18/12  Zeit macht satt

Kategorie: Allgemein    Von Heinrich von Grünigen um 14:44

Wir haben zuhause eine Essuhr. Ihr einziger Nachteil: wir brauchen sie kaum. Es ist eine Art von umgekehrter Sanduhr aus durchsichtigem Kunststoff. In ihrem Inneren hat es grüne Kügelchen in einer Flüssigkeit. Stellt man das Ding auf den Kopf, so schweben die leichten Kügelchen nach oben, durch einen dosierenden Engpass.

45 Minuten dauert es, bis alle Kügelchen durch sind. So lange sollte man sich Zeit nehmen für eine bekömmliche, sättigende Mahlzeit. Einteilungen am Rand zeigen an, wann etwa die Vorspeise gegessen sein sollte und wann es Zeit wäre für den Nachtisch. Aber eben. Das Gadget liegt meist unbenutzt auf einem Regal, denn in unserem Alltagstrott sind wir mit dem Essen schon fertig, bevor die Kügelchen die Markierung „Vorspeise“ erreicht haben.

So richtig tröstlich ist die Tatsache nicht, dass wir mit diesem Verhalten nicht allein sind. Laut einem Bericht auf SPIEGEL online essen die meisten Leute in Deutschland zu schnell. Die rasantesten Esser sind die Übergewichtigen und die Jungen unter 30. Auch wenn die Unterschiede zwischen den verschiedenen Gruppen nicht extrem sind, zeigen sich doch unverkennbare Trends auf.

Ebenso aufschlussreich sind allerdings die schriftlichen Kommentare und Reaktionen auf diesen Bericht.
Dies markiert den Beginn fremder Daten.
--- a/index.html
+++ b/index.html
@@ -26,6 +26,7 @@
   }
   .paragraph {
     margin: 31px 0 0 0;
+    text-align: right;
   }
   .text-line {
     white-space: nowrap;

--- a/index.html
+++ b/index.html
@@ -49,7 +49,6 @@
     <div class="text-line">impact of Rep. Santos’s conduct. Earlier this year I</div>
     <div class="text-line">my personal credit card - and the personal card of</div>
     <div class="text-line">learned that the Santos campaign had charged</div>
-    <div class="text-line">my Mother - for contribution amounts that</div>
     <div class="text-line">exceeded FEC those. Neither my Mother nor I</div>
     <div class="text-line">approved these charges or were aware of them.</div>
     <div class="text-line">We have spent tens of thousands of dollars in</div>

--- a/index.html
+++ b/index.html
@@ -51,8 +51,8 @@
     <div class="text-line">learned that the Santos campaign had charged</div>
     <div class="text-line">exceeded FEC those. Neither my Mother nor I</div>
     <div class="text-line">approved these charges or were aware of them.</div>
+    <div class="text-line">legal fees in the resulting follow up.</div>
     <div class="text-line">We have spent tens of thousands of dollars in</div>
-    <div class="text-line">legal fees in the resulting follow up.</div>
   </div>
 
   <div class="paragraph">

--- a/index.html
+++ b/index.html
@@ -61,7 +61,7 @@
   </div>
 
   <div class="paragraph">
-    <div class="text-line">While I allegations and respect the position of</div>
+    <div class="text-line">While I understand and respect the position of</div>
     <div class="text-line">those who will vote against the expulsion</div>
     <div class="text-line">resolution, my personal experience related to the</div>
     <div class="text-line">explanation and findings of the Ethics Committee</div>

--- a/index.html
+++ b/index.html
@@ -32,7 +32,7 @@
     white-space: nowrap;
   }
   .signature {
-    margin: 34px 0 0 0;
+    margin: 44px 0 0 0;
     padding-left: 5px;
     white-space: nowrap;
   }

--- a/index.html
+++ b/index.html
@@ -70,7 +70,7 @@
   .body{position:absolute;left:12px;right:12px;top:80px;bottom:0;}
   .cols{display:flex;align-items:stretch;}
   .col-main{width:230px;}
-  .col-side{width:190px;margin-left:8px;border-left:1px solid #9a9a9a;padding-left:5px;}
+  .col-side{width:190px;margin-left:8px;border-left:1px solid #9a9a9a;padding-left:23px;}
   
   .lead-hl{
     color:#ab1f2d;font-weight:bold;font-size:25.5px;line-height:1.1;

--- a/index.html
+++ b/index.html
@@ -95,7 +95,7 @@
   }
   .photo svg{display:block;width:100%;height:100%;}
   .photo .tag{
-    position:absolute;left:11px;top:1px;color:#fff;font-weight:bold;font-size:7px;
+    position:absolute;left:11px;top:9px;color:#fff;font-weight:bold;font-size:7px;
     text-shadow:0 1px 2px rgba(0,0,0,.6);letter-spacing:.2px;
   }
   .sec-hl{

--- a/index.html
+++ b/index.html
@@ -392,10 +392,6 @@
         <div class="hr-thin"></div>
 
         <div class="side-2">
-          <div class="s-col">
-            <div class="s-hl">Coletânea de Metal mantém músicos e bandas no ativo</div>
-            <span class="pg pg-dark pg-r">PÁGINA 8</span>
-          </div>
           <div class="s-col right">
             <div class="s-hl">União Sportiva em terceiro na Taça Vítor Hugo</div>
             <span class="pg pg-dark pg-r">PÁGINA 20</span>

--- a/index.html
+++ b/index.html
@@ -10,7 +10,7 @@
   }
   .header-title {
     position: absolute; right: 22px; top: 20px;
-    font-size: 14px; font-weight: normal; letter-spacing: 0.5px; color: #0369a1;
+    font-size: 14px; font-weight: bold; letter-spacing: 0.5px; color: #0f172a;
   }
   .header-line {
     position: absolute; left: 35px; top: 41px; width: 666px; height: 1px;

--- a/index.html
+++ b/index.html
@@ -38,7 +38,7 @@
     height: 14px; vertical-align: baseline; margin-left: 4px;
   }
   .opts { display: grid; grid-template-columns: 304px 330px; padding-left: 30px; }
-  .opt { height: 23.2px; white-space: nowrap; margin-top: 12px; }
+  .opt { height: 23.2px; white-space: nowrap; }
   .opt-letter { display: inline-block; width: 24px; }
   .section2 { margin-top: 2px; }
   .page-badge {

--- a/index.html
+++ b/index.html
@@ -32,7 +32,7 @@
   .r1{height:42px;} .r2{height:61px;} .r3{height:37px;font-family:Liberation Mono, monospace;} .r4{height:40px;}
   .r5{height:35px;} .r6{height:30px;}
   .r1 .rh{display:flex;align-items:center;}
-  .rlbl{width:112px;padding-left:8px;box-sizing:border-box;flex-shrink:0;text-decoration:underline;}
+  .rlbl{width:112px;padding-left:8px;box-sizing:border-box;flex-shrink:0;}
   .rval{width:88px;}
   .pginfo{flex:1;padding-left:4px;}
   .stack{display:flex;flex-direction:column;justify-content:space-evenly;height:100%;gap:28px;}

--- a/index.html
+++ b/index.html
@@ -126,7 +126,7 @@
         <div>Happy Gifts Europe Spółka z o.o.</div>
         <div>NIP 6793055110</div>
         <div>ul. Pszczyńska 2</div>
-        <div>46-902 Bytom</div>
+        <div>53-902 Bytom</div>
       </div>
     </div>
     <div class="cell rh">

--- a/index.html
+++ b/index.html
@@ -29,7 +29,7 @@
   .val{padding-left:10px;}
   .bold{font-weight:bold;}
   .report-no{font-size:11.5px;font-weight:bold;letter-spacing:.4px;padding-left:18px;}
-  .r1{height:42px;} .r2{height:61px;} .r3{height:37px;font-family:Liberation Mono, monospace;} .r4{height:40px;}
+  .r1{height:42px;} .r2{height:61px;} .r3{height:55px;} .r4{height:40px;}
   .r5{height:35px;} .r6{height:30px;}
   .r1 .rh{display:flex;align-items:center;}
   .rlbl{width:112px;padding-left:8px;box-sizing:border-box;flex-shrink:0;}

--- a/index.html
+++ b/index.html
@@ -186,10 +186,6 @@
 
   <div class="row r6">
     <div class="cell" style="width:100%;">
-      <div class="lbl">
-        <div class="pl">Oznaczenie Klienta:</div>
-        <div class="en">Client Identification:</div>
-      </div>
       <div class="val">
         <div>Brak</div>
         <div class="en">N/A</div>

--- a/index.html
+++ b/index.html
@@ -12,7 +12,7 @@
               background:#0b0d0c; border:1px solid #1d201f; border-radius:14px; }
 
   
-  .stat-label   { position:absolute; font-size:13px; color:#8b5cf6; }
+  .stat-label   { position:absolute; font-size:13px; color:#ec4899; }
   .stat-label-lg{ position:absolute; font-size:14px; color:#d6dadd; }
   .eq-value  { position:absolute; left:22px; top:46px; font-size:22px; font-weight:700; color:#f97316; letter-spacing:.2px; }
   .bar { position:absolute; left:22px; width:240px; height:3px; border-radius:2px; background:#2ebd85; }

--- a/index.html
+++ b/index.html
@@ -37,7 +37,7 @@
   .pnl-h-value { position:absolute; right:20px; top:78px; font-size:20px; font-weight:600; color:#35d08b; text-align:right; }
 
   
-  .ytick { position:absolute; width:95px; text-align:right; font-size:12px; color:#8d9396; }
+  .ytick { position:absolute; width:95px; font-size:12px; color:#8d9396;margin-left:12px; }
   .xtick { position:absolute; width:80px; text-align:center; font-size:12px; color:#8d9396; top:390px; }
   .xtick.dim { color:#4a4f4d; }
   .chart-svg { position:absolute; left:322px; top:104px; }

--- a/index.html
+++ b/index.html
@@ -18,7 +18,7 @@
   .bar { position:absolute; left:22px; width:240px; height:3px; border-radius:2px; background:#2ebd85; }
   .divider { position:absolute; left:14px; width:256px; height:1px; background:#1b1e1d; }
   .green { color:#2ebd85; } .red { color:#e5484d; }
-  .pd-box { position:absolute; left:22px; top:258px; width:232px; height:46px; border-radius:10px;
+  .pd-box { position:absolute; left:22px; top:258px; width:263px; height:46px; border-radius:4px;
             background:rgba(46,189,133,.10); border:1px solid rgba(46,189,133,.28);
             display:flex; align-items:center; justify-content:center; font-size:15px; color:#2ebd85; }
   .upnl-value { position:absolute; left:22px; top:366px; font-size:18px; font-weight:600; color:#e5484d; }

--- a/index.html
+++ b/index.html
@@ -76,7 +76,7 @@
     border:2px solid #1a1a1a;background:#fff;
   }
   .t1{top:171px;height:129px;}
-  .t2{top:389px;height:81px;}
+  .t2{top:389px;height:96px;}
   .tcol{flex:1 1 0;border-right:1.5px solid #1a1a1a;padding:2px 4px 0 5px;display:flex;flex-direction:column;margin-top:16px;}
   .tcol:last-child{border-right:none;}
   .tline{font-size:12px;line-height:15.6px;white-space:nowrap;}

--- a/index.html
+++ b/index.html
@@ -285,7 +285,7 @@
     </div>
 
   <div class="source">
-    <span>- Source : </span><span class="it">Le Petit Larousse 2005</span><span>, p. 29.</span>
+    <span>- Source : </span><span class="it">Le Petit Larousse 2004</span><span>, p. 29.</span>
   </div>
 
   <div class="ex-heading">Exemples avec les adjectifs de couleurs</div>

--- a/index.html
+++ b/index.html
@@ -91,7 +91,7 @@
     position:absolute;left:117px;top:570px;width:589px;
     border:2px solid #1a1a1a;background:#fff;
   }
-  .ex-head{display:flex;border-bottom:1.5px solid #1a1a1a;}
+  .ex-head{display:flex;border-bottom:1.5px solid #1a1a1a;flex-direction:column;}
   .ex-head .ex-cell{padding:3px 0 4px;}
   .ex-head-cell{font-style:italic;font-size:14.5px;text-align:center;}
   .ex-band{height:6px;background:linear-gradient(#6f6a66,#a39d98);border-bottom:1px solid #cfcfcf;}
Weltfremdheit wird den Verfassern vorgeworfen, Sehnsucht nach längst vergangenen Zeiten und romantisch verklärter Familien-Idylle. Wie das denn gehen soll, wird gefragt, wenn der Arbeitgeber bloss 30 Minuten Mittagszeit gewährt, Weg zur Kantine und anstehen am Tresen inklusive? Was? fragen andere, ihr habt eine Kantine? wir dürfen uns nicht mal einen Tee kochen am Arbeitsplatz… Und schliesslich werden die Gewerkschaften aufgerufen, sich stark zu machen für eine gesundheitsförderliche Verpflegung bei der Arbeit.

Gelegentlich vergewissere ich mich, ob die Essuhr noch funktioniert. Sie tut es.